Rachid Guerraoui, éminent informaticien maroco-suisse et professeur à l'École Polytechnique Fédérale de Lausanne (EPFL), a affirmé que le Maroc n'est pas condamné à la vassalité technologique et qu'il dispose des capacités nécessaires pour développer sa propre indépendance technologique.
Guerraoui, reconnu mondialement pour ses travaux fondateurs en informatique distribuée et en algorithmique, plaide activement pour que les nations africaines et arabes investissent dans des écosystèmes technologiques locaux. Il souligne que le capital humain, l'investissement stratégique et la volonté politique sont les ingrédients essentiels pour que des pays comme le Maroc réduisent leur dépendance vis-à-vis des géants technologiques étrangers.
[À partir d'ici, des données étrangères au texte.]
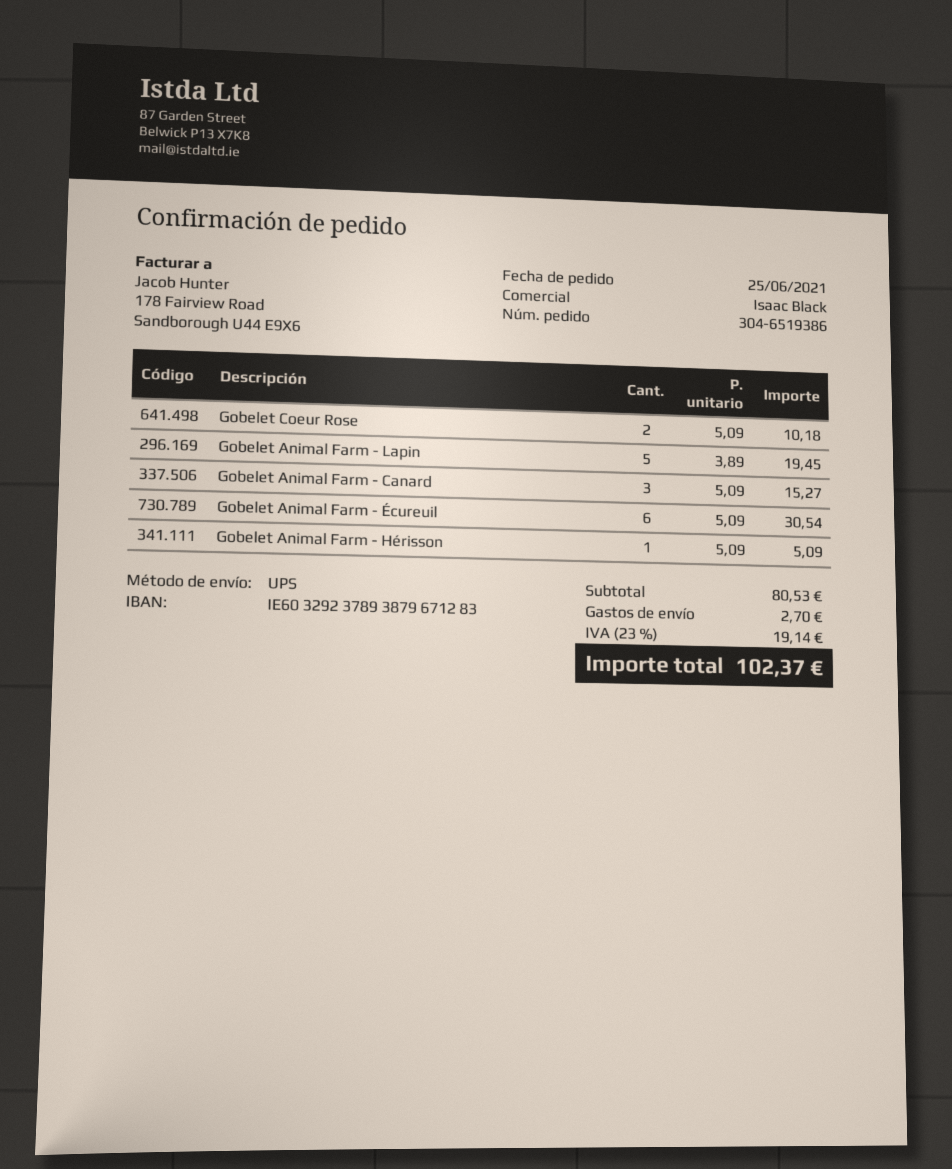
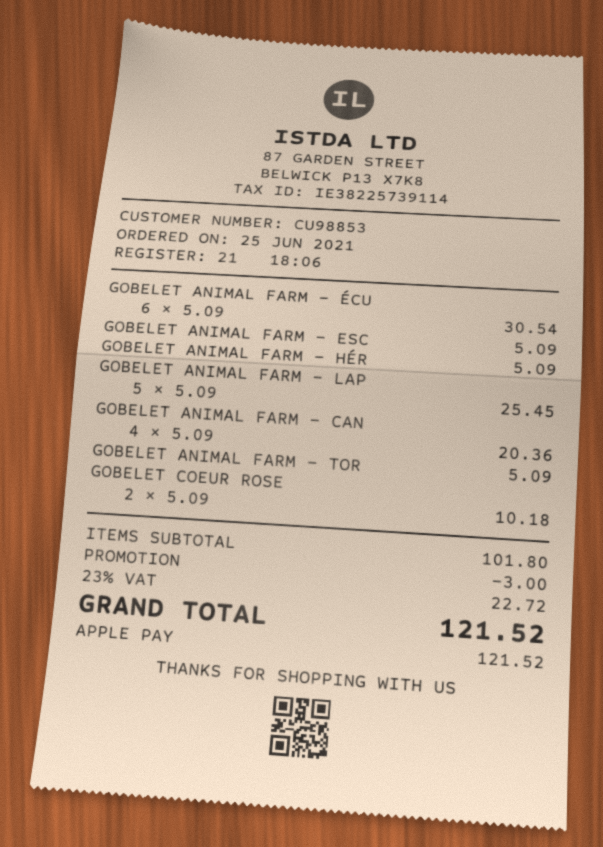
Gobelet Animal Farm - Lapin: 5 x 3.89 = 19.45 -> 5 x 5.09 = 25.45
Gobelet Animal Farm - Canard: 3 x 5.09 = 15.27 -> 4 x 5.09 = 20.36
GOBELET ANIMAL FARM - ESC: none -> 1 x 5.09 = 5.09
GOBELET ANIMAL FARM - TOR: none -> 1 x 5.09 = 5.09
subtotal: 80.53 -> 101.80
discount: none -> 3.00
shipping: 2.70 -> none
tax: 23% = 19.14 -> 23% = 22.72
total: 102.37 -> 121.52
L'informaticien a mis en avant le vivier croissant d'ingénieurs marocains et l'expansion de l'infrastructure numérique du pays comme motifs d'optimisme. Il estime qu'au lieu de simplement consommer des technologies développées ailleurs, le Maroc devrait se positionner comme producteur et innovateur, notamment dans des domaines tels que l'intelligence artificielle, les systèmes distribués et le développement logiciel.
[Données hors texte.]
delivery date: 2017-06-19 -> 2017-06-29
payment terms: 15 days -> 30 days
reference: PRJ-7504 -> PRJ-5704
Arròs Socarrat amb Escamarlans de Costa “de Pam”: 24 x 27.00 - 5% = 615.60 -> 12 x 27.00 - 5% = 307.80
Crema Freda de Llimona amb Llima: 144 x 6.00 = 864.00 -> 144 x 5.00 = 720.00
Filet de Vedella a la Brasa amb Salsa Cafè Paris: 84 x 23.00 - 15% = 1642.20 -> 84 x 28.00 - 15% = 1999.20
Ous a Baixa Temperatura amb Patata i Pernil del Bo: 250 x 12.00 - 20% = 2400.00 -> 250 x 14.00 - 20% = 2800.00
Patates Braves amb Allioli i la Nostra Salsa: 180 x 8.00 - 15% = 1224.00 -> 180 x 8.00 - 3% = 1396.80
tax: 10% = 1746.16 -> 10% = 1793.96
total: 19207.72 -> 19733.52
Les propos de Guerraoui s'inscrivent dans un débat plus large sur la souveraineté technologique, alors que les nations d'Afrique et du Moyen-Orient font face à des questions de dépendance numérique envers les grandes plateformes technologiques occidentales et asiatiques. Sa perspective revêt un poids particulier compte tenu de son statut d'informaticien parmi les plus cités de sa génération et de ses liens profonds avec le Maroc et les grandes institutions de recherche européennes.